Sun Microsystems, Inc.  Sun System Handbook - ISO 3.4 June 2011 Internal/Partner Edition
   Home | Current Systems | Former STK Products | EOL Systems | Components | General Info | Search | Feedback

Asset ID: 1-71-1012349.1
Update Date:2010-01-06
Keywords:

Solution Type  Technical Instruction Sure

Solution  1012349.1 :   Kernel Cage Splitting Overview  


Related Items
  • Sun Fire E25K Server
  •  
  • Sun Fire E20K Server
  •  
  • Sun Fire 12K Server
  •  
  • Sun Fire 15K Server
  •  
Related Categories
  • GCS>Sun Microsystems>Servers>High-End Servers
  •  

PreviouslyPublishedAs
217037


Description
This document describes kernel cage, performance issues associated with current cage implementation and the recently introduced changes to kernel cage implementation for Solaris[TM] 9 Operating System.




Steps to Follow
1.0 What is the kernel cage?

The kernel cage is a mechanism created to help dynamic reconfiguration (DR) whereby memory allocated for the kernel is attempted to be "caged" to a single system board. This is done because removing boards containing kernel memory (also known as permanent memory or kernel permanent memory) by DR is more difficult and requires quiescing the system while the memory is moved. This copy-rename process on large systems can take from 10-40 minutes which, while being shorter than a reboot, may still be unacceptable to the customer. Other potential impacts during this process:

- application time-outs, since nothing will be running except copy-rename
- panics because of incompatible 3rd party drivers, certain applications or missing patches
- problems with real-time threads not being able to run as well
- problems with cluster software (Sun Cluster SC3.x and Veritas VCS)

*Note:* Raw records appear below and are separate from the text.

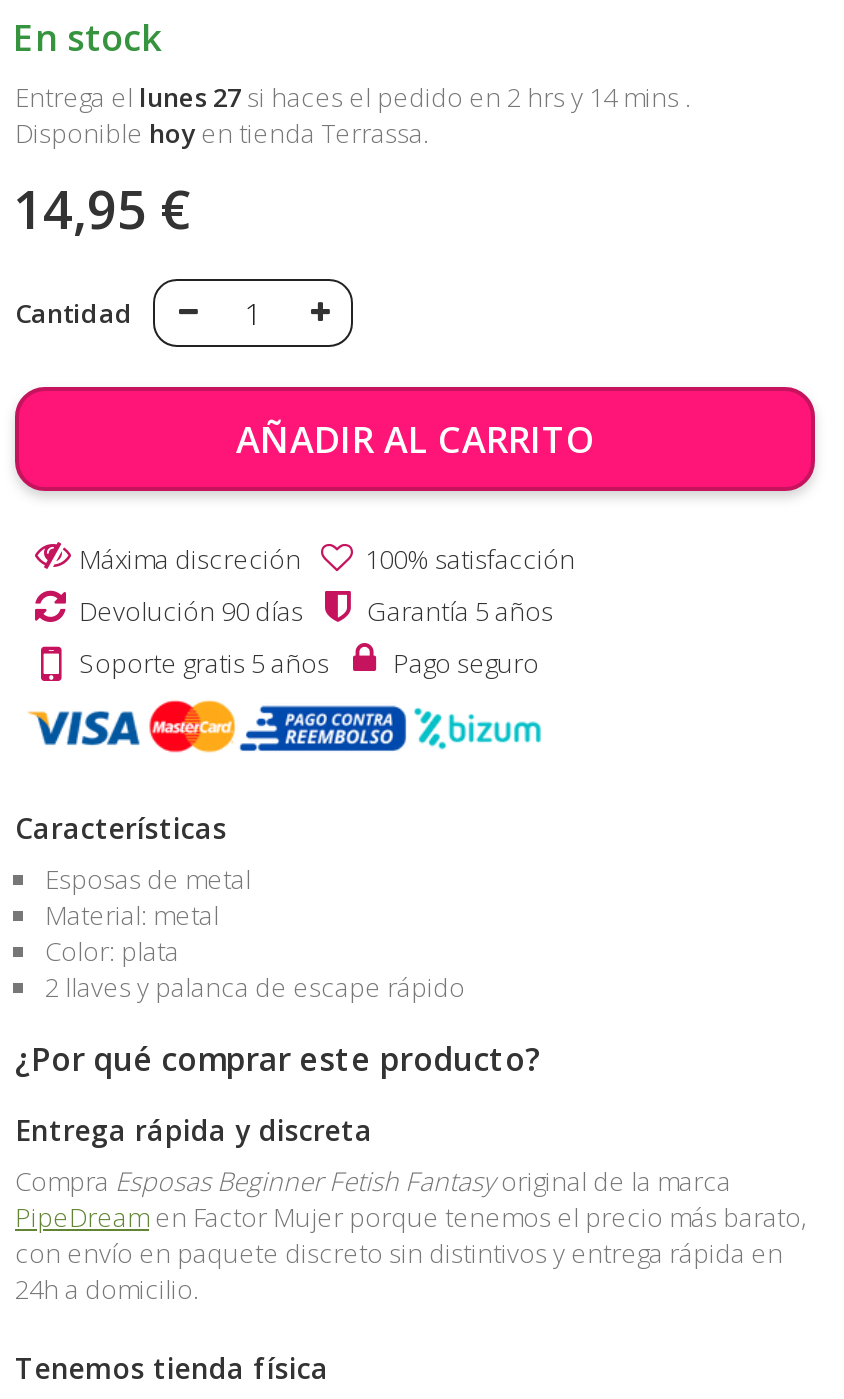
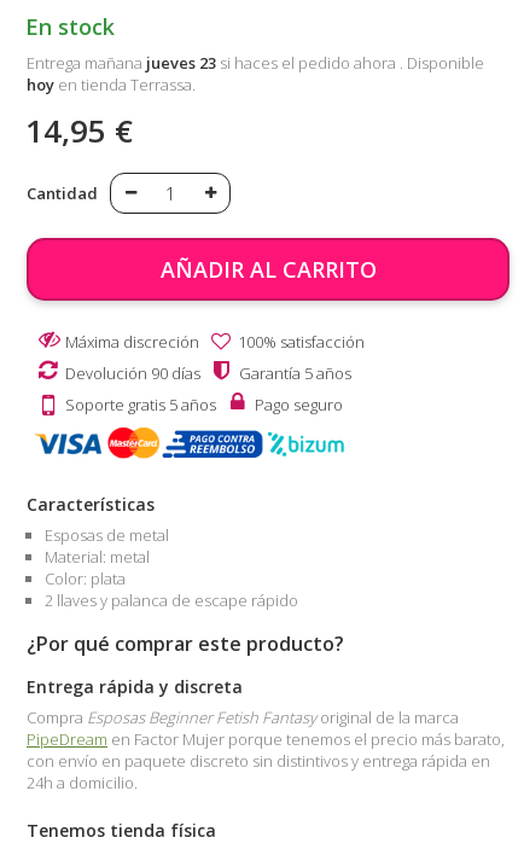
[15,79,691,151] Entrega el lunes 27 si haces el pedido en 2 hrs y 14 mins. | Disponible hoy en tienda Terrassa. -> [27,52,484,95] Entrega mañana jueves 23 si haces el pedido ahora. Disponible | hoy en tienda Terrassa.

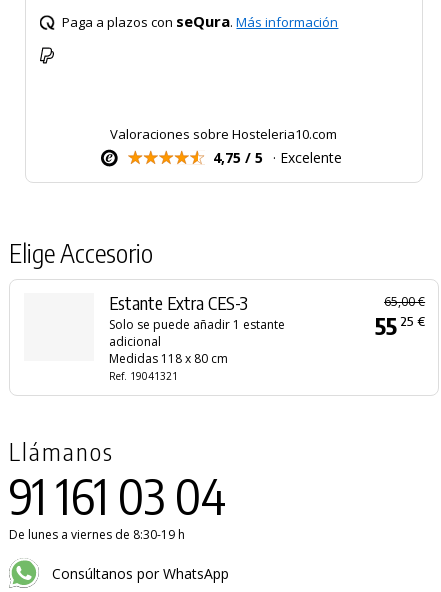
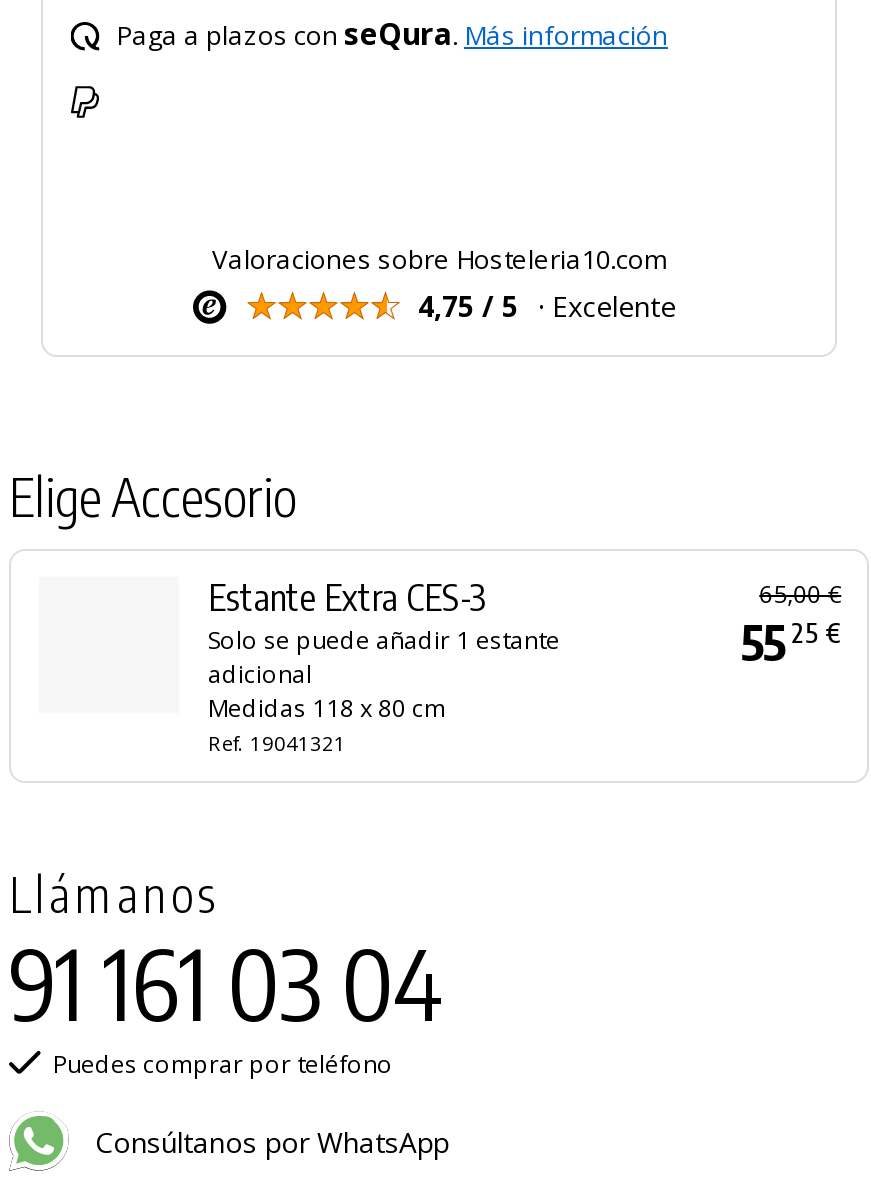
[9,526,185,543] De lunes a viernes de 8:30-19 h -> [53,1046,393,1080] Puedes comprar por teléfono

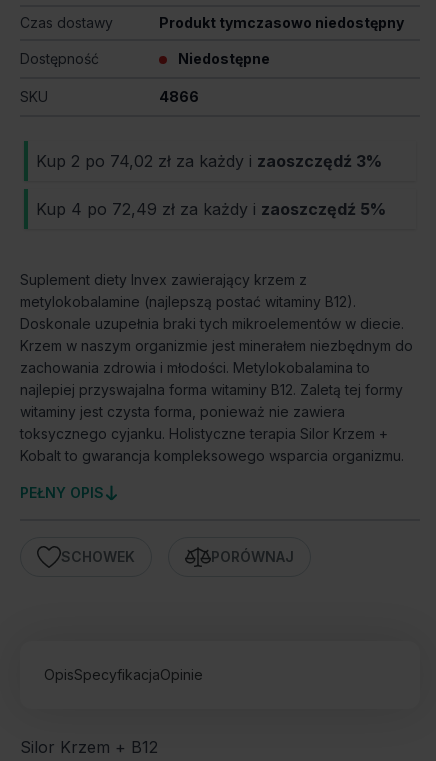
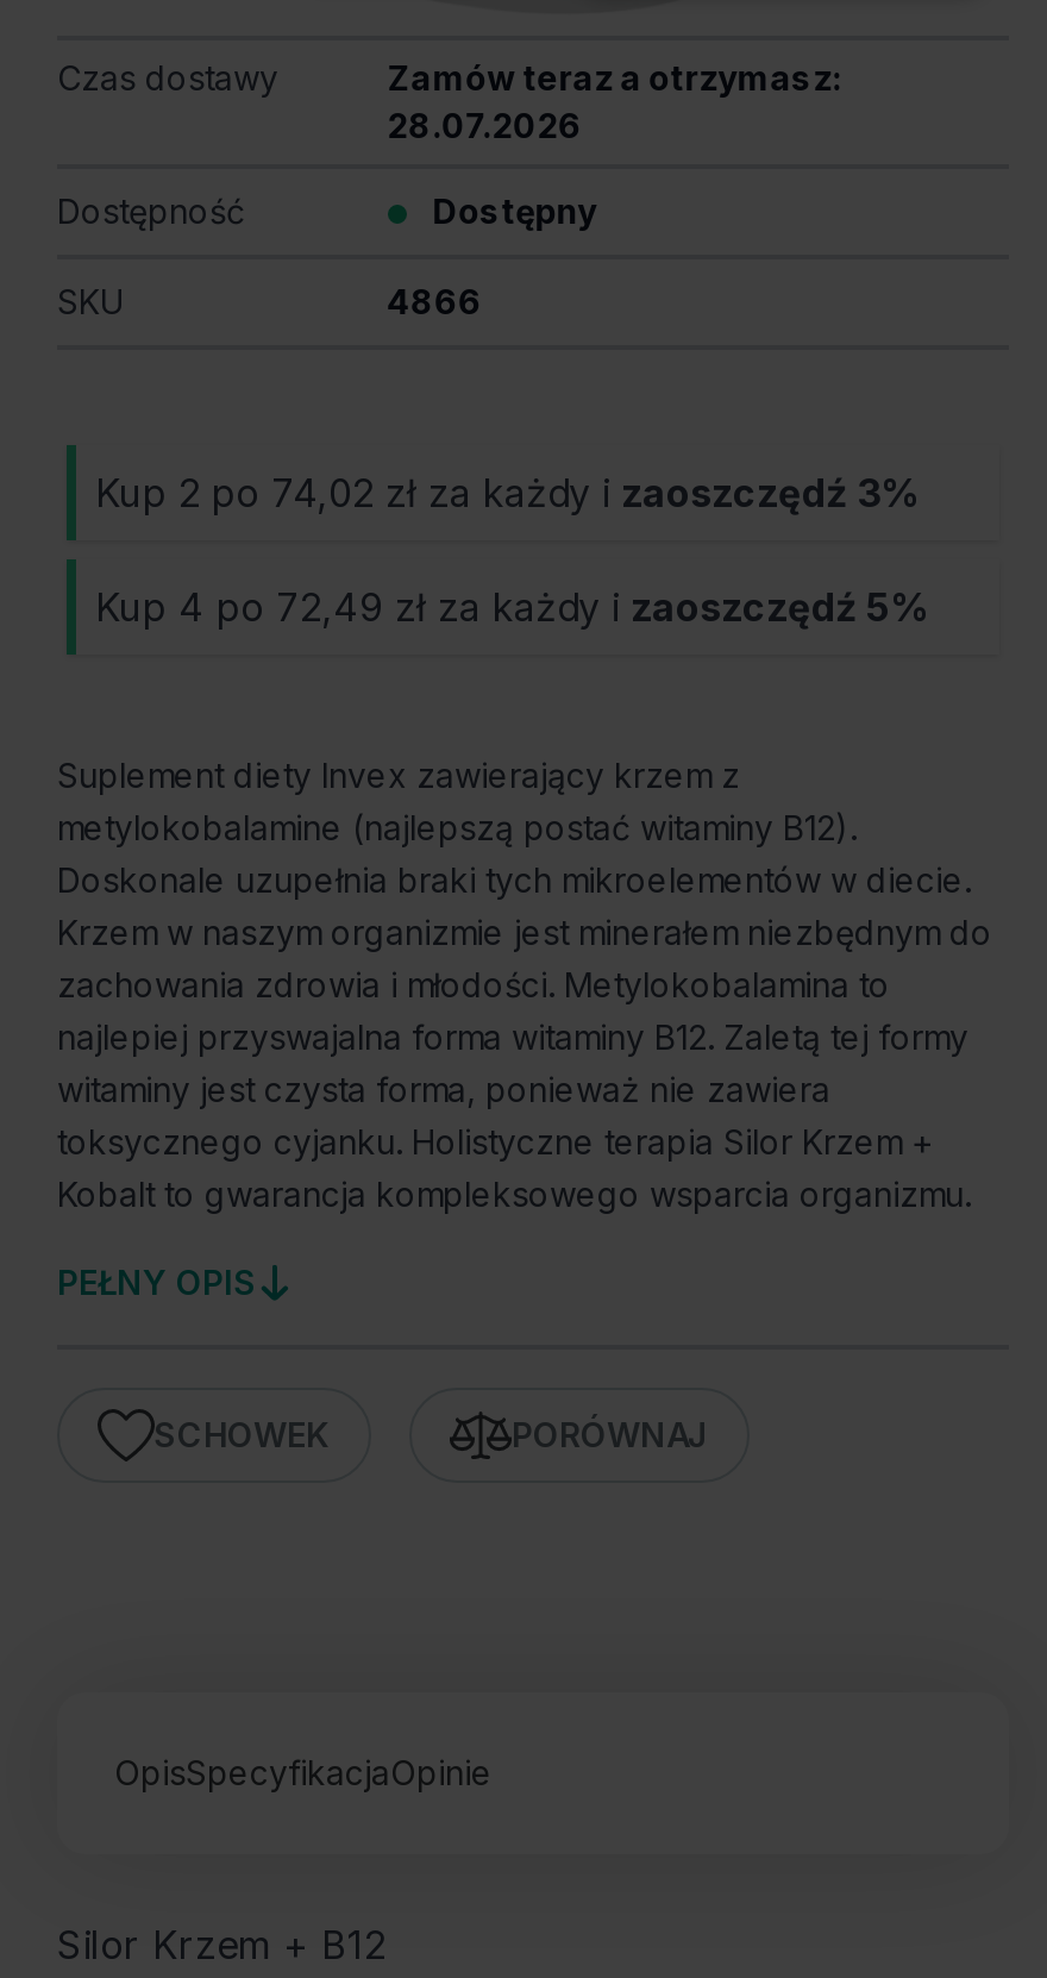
[159,14,404,31] Produkt tymczasowo niedostępny -> [387,58,842,146] Zamów teraz a otrzymasz: | 28.07.2026
[178,50,270,67] Niedostępne -> [432,191,597,232] Dostępny

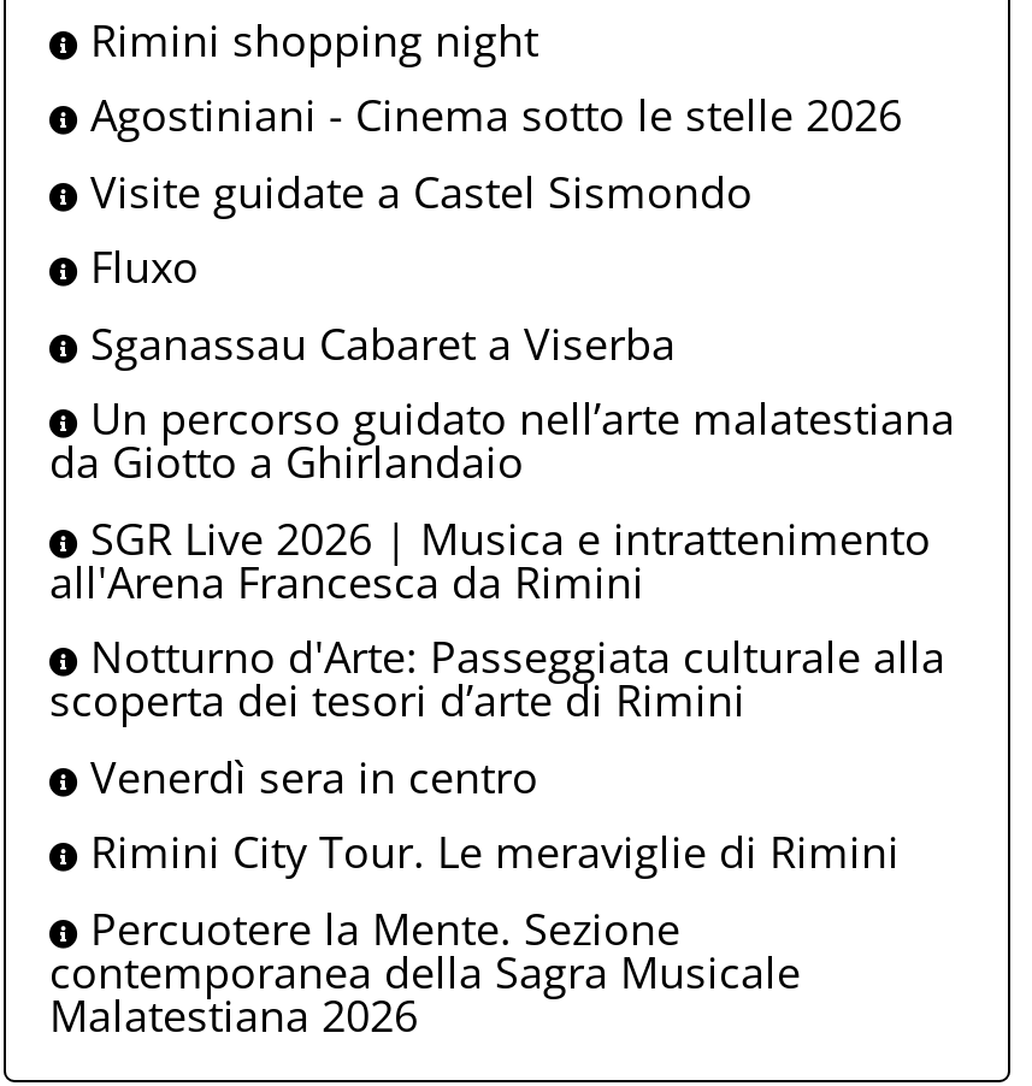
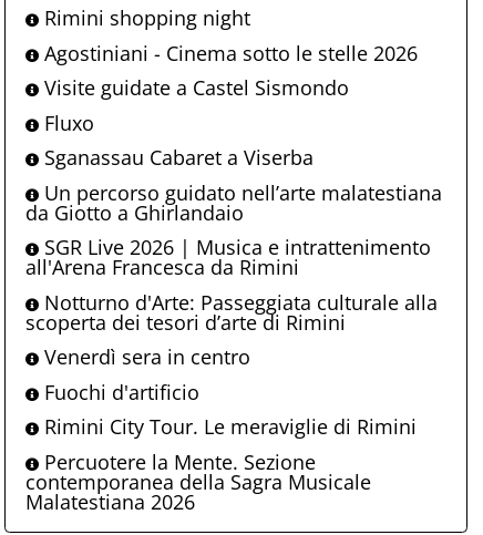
none -> [39,378,199,405] Fuochi d'artificio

By caging the kernel to a single board, the other boards can be removed withDR much more easily since no kernel memory needs to be relocated. (Note that currently the cage can extend beyond one board if the available memory on that board is exhausted.) For more detail see other resources:

- Technical Instruction <  Document: 1010363.1 > . Sun Fire[TM] 12K/15K/E20K/E25K Servers: Dynamic Reconfiguration Considerations

- Sun Fire DR page
http://www.sun.com/servers/highend/dr_sunfire/

- Blueprints
Dynamic Reconfiguration for High-End Servers: Part 1--Planning Phase
http://www.sun.com/blueprints/0304/817-5949.pdf

- Dynamic Reconfiguration for High-End Servers: Part 2--Implementation Phase
http://www.sun.com/blueprints/0304/817-5951.pdf

2.0 When is the kernel cage a problem?

What can happen is that on larger machines with many cpus, especially Sun Fire 12K/15K/E20K/E25K servers, the kernel structures can get very busy and the memory controller on the particular board that has the cage can become saturated because of the number of memory references to the cage. Then any memory references to that board will queue up and slow down, decreasing overall system performance.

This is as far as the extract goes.